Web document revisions
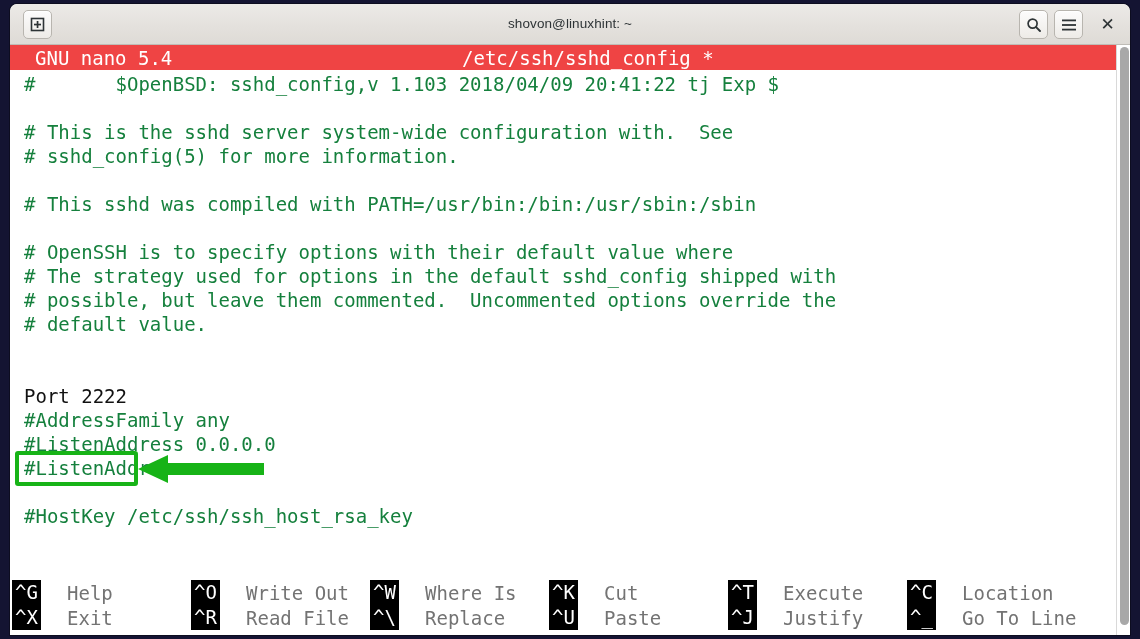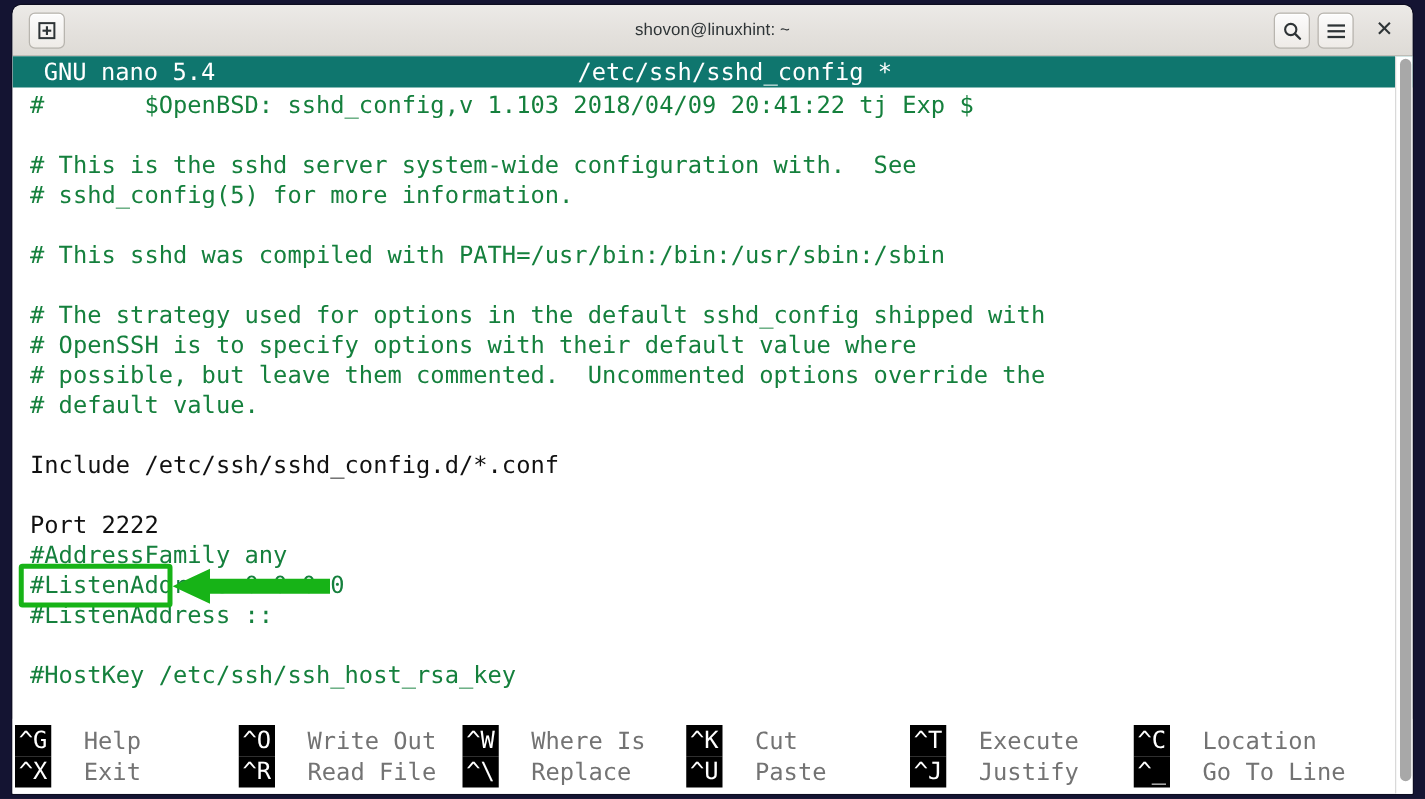--- a/index.html
+++ b/index.html
@@ -77,21 +77,21 @@
     height: 590px;
     background: #ffffff;
     font-family: "DejaVu Sans Mono", "Liberation Mono", monospace;
     font-size: 19px;
     line-height: 24px;
   }
 
   #nano-header {
     position: relative;
     height: 25px;
-    background: #0f766e;
+    background: #ef4444;
     color: #ffffff;
     white-space: pre;
     overflow: hidden;
   }
   #nano-header .hdr-version { position: absolute; left: 25px; top: 1px; }
   #nano-header .hdr-file    { position: absolute; left: 452px; top: 1px; }
 
   #doc {
     position: relative;
     padding: 2px 0 0 14px;
@@ -223,26 +223,25 @@
       </div>
 
       <div id="doc">
           <div class="line comment">#       $OpenBSD: sshd_config,v 1.103 2018/04/09 20:41:22 tj Exp $</div>
           <div class="line blank"> </div>
           <div class="line comment"># This is the sshd server system-wide configuration with.  See</div>
           <div class="line comment"># sshd_config(5) for more information.</div>
           <div class="line blank"> </div>
           <div class="line comment"># This sshd was compiled with PATH=/usr/bin:/bin:/usr/sbin:/sbin</div>
           <div class="line blank"> </div>
+          <div class="line comment"># OpenSSH is to specify options with their default value where</div>
           <div class="line comment"># The strategy used for options in the default sshd_config shipped with</div>
-          <div class="line comment"># OpenSSH is to specify options with their default value where</div>
           <div class="line comment"># possible, but leave them commented.  Uncommented options override the</div>
           <div class="line comment"># default value.</div>
           <div class="line blank"> </div>
-          <div class="line plain">Include /etc/ssh/sshd_config.d/*.conf</div>
           <div class="line blank"> </div>
           <div class="line plain">Port 2222</div>
           <div class="line comment">#AddressFamily any</div>
           <div class="line comment">#ListenAddress 0.0.0.0</div>
           <div class="line comment">#ListenAddress ::</div>
           <div class="line blank"> </div>
           <div class="line comment">#HostKey /etc/ssh/ssh_host_rsa_key</div>
         </div>
 
       <div id="annot-box"></div>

### EXERCISE DIRECTIONS:
In the records, count every line that includes "their" and give the count alone.

### RESULT FOR THIS EXERCISE:
2